### [Dataset records]
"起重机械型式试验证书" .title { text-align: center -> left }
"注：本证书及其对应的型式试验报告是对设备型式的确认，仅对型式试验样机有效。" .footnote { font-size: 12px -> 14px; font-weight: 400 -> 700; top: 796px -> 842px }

...

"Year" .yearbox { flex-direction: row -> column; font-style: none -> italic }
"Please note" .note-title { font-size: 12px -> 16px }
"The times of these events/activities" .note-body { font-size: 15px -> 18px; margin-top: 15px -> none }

### [What you will do]
In the listing above, start at the line with "text-align: center ->", go on through the line with "12px -> 14px;", and copy each of those lines exactly; leave out all the rest.

### [Completed exercise]
"起重机械型式试验证书" .title { text-align: center -> left }
"注：本证书及其对应的型式试验报告是对设备型式的确认，仅对型式试验样机有效。" .footnote { font-size: 12px -> 14px; font-weight: 400 -> 700; top: 796px -> 842px }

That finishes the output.